The stack involves push and pop instructions to move things into and out of the stack. They work as follows:

• push source
  • Pushes source operand onto the stack. Value of operand is stored at memory address pointed by the stack pointer (ESP in 32-bit systems and RSP in 64-bit systems).
  • Becomes new top of the stack.
  • Stack pointer is then decremented to allow next value or instruction to be placed onto the stack (stack grows downwards. So when value is decremented, it is actually growing).
  • pusha: Push all words. Pushes all 16-bit general purpose registers such as AX, BX, CX, DX, SI, DI, SP, BP.
  • pushad: Push all double words. Pushes all 32-bit general purpose registers such as EAX, EBX, ECX, EDX, ESI, EDI, ESP, EBP.
  • The above two instructions could be signs of someone manually injecting assembly instructions to save the registers values. Often the case with shellcode.
• pop destination
  • Takes the value from the top of the stack, stores it in destination.

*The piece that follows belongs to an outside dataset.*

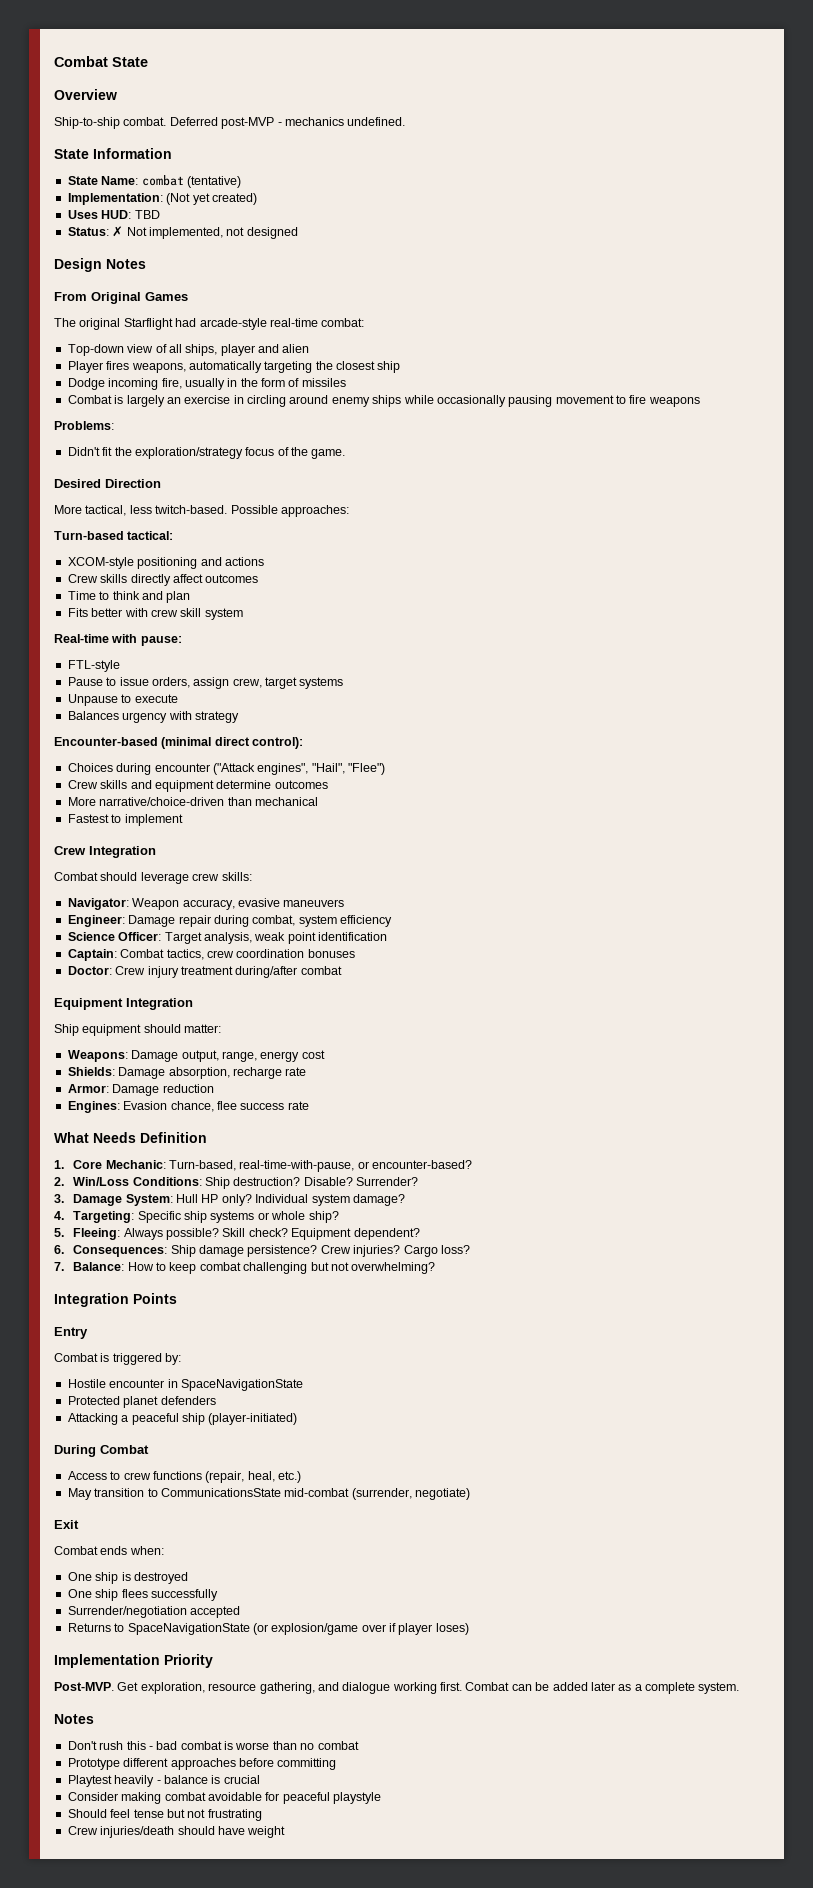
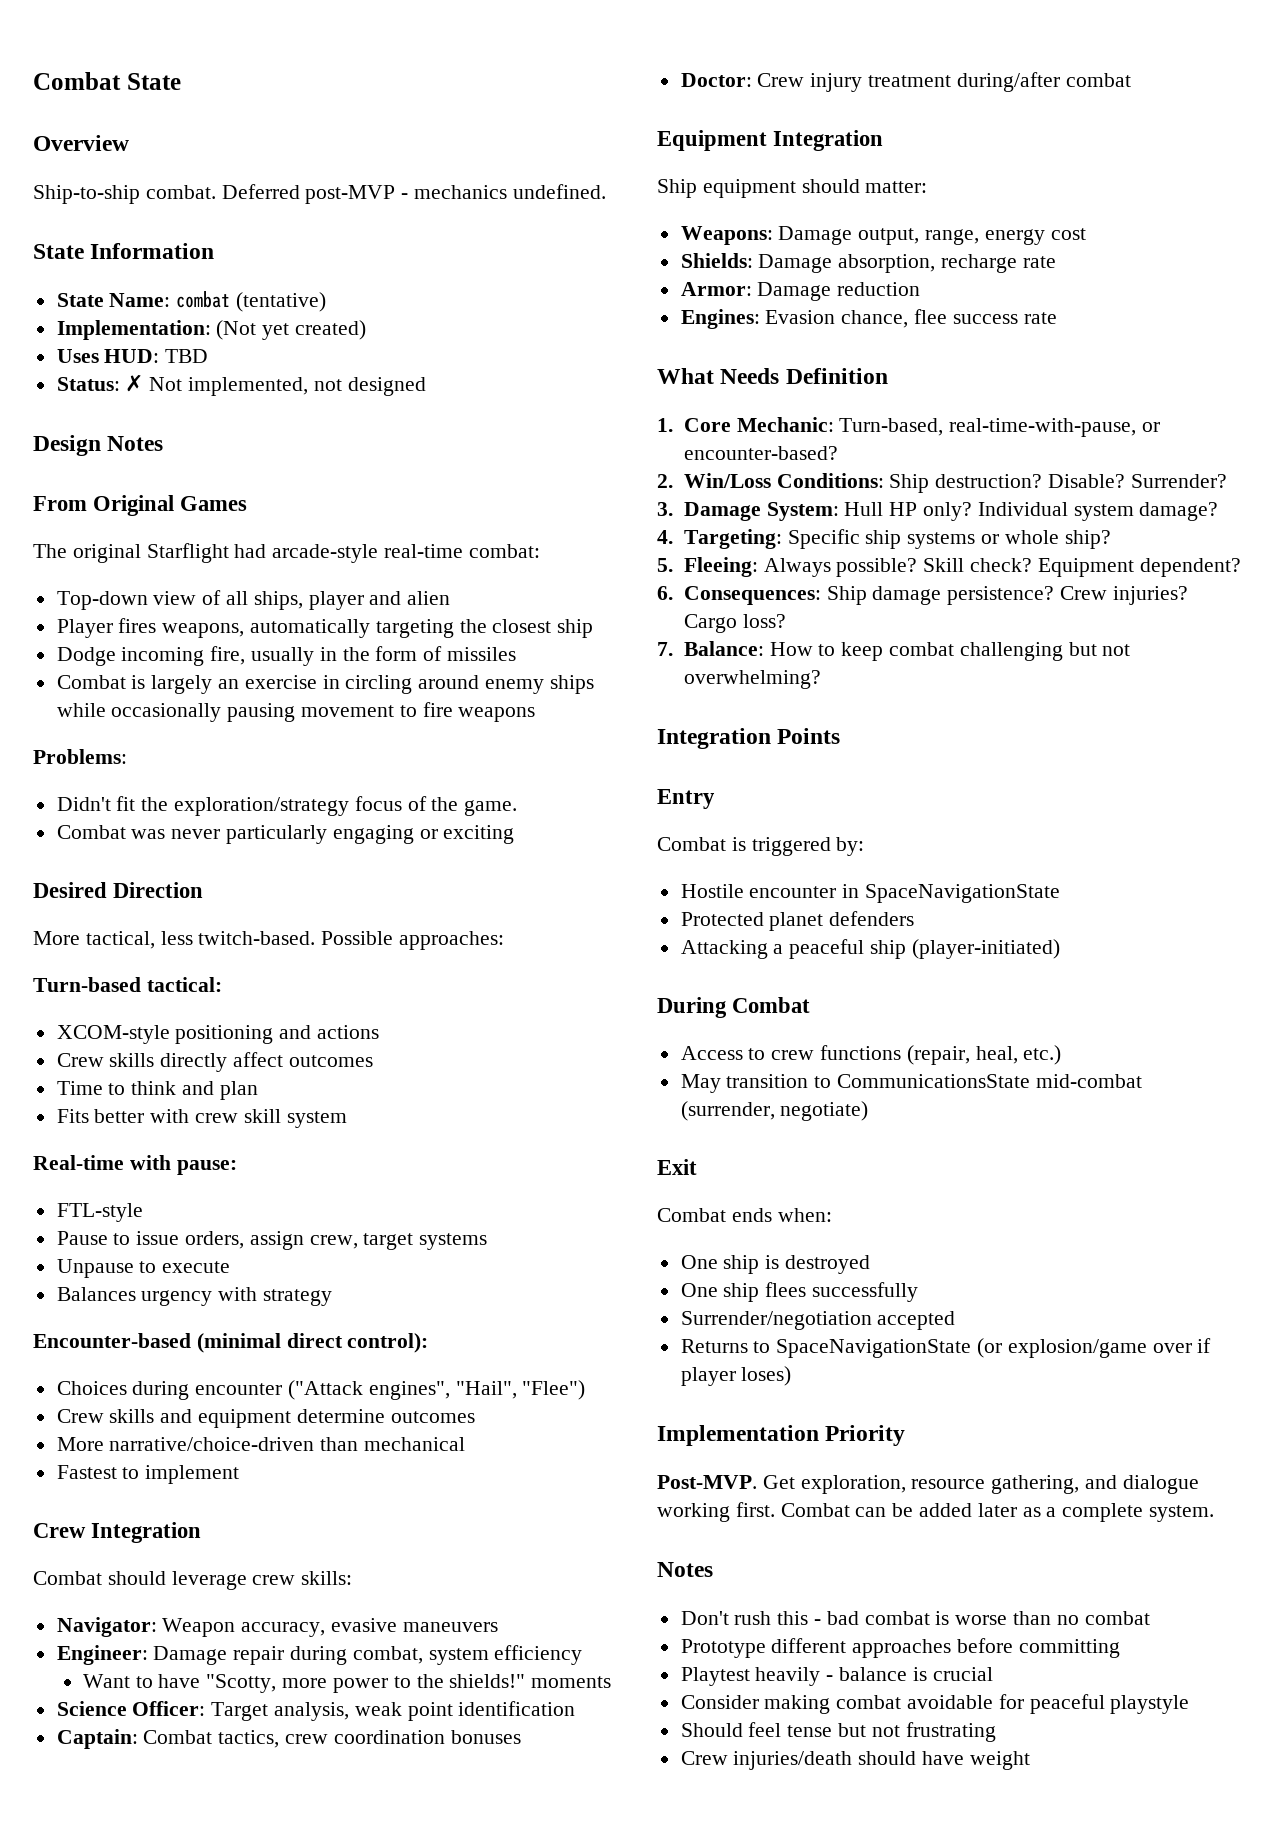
+ Combat was never particularly engaging or exciting
+ Want to have "Scotty, more power to the shields!" moments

  • The stack pointer is incremented (shrinks) because this value is popped out of the stack, and hence not within the stack anymore.
  • popa and popad work the same as pusha and pushad, except that it pops values sequentially from the stack onto the general purpose registers in the following order: DI, SI, BP, BX, DX, CX, AX or EDI, ESI, EBP, EBX, EDX, ECX, EAX
• call location
  • Used in assembly language for performing a function call.
  • Depending on the convention of the function call, arguments are placed on the stack or in the registers. The function prologue prepares the stack by adjusting EBP and ESP, and pushing return address on the stack to return back to the original flow after the function call is over.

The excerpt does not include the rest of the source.